What to produce: Every line below that contains "records" is to be copied.

Material supplied:
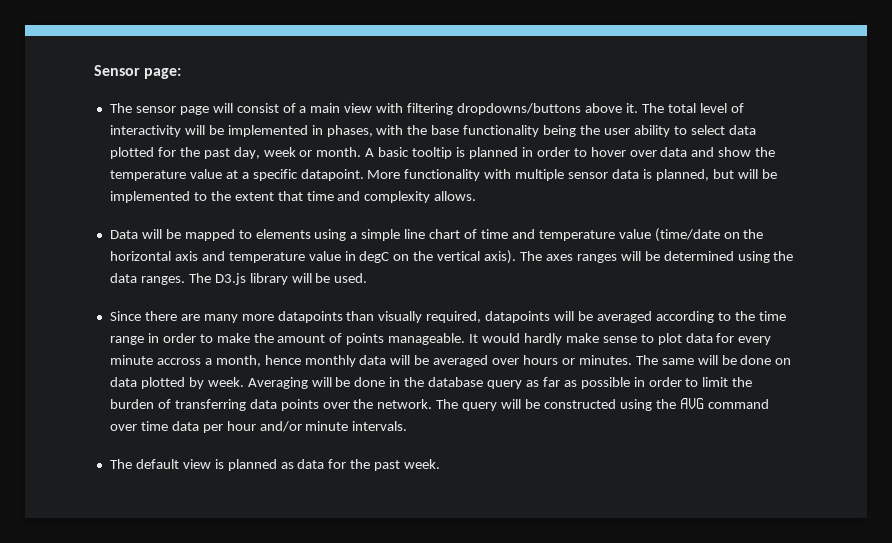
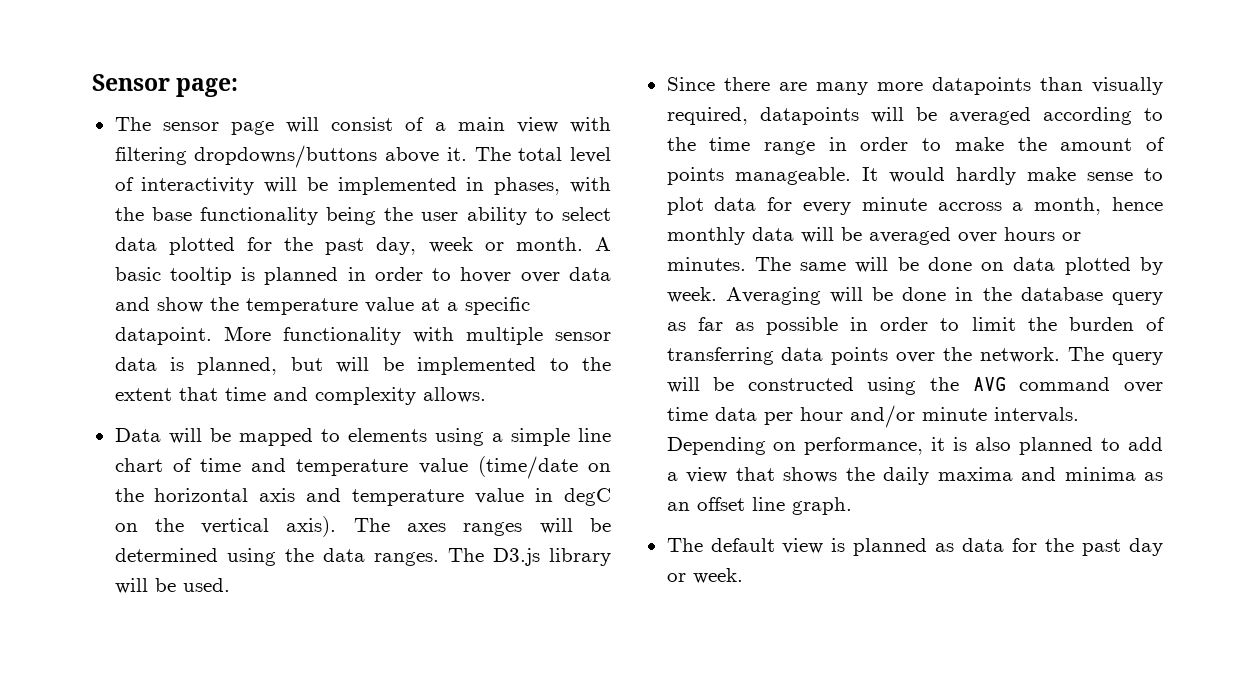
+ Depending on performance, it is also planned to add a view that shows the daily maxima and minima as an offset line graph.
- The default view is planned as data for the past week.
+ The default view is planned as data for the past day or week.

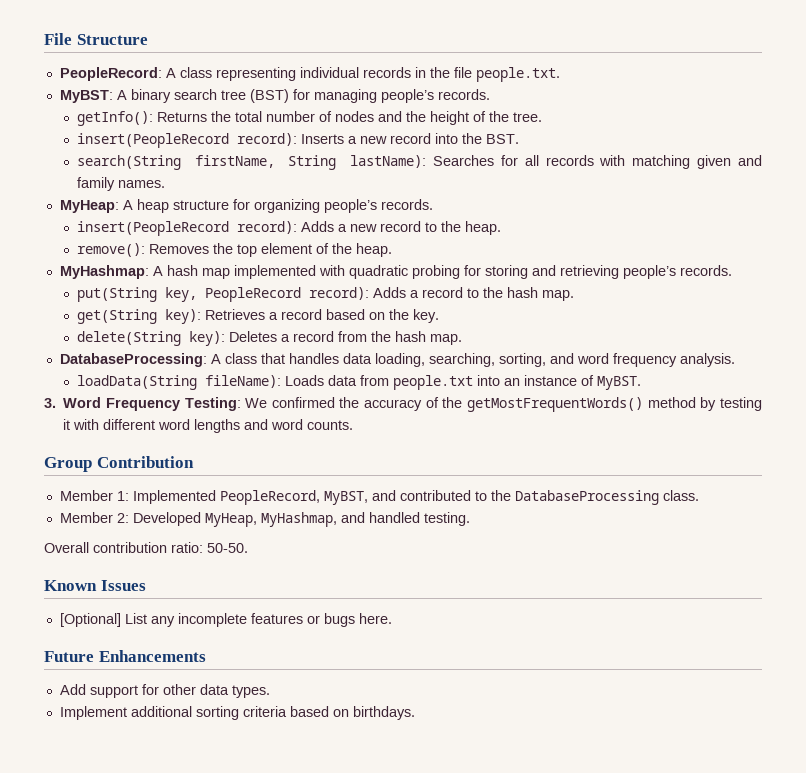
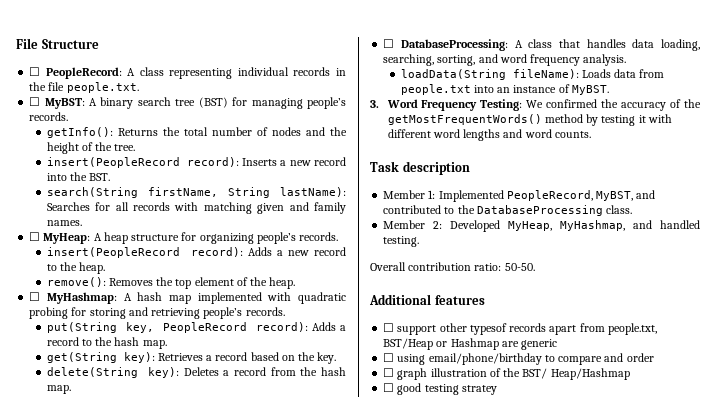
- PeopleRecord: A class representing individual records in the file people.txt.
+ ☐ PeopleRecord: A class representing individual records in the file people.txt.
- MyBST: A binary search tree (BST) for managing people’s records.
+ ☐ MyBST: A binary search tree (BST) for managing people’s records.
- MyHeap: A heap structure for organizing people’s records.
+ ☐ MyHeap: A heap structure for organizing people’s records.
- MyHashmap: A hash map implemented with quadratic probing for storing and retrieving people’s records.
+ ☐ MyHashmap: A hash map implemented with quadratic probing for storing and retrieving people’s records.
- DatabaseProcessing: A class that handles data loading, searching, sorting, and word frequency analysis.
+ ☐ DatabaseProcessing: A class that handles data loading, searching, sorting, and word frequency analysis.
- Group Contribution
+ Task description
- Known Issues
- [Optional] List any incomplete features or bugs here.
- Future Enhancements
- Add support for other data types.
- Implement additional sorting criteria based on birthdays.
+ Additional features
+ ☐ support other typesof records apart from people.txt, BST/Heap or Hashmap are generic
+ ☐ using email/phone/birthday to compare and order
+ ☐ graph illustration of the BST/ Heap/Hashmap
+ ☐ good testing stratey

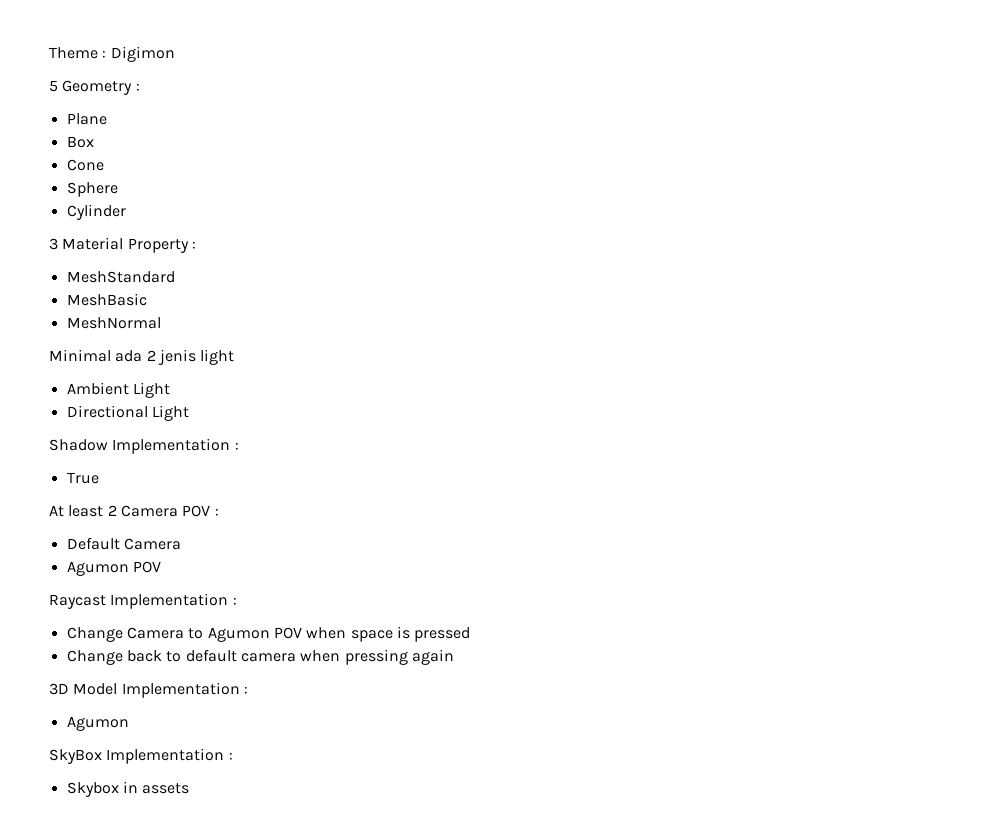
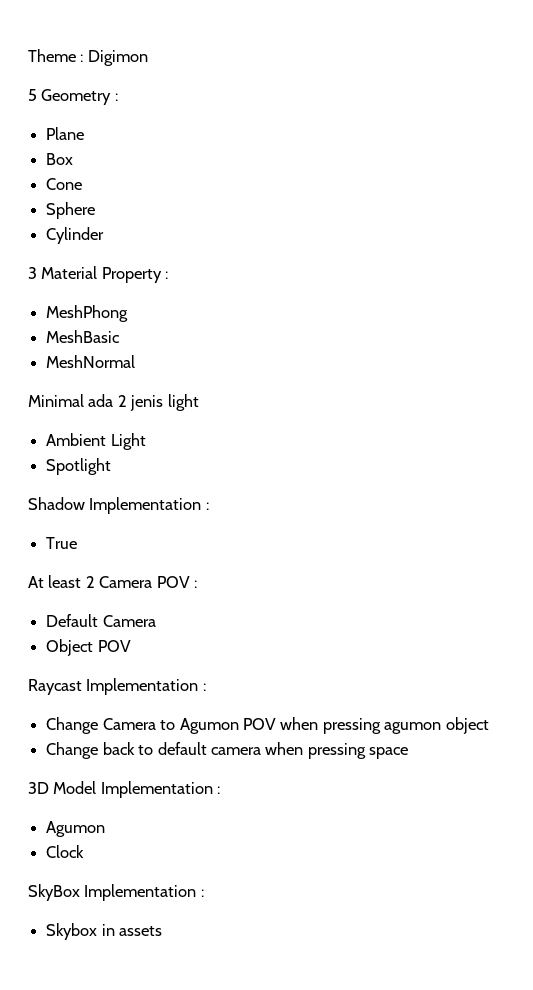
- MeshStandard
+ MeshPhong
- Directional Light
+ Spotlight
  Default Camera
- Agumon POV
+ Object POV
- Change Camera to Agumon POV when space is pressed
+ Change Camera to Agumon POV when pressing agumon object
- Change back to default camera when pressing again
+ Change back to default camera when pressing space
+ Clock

Result for this task:
- PeopleRecord: A class representing individual records in the file people.txt.
+ ☐ PeopleRecord: A class representing individual records in the file people.txt.
- MyBST: A binary search tree (BST) for managing people’s records.
+ ☐ MyBST: A binary search tree (BST) for managing people’s records.
- MyHeap: A heap structure for organizing people’s records.
+ ☐ MyHeap: A heap structure for organizing people’s records.
- MyHashmap: A hash map implemented with quadratic probing for storing and retrieving people’s records.
+ ☐ MyHashmap: A hash map implemented with quadratic probing for storing and retrieving people’s records.
+ ☐ support other typesof records apart from people.txt, BST/Heap or Hashmap are generic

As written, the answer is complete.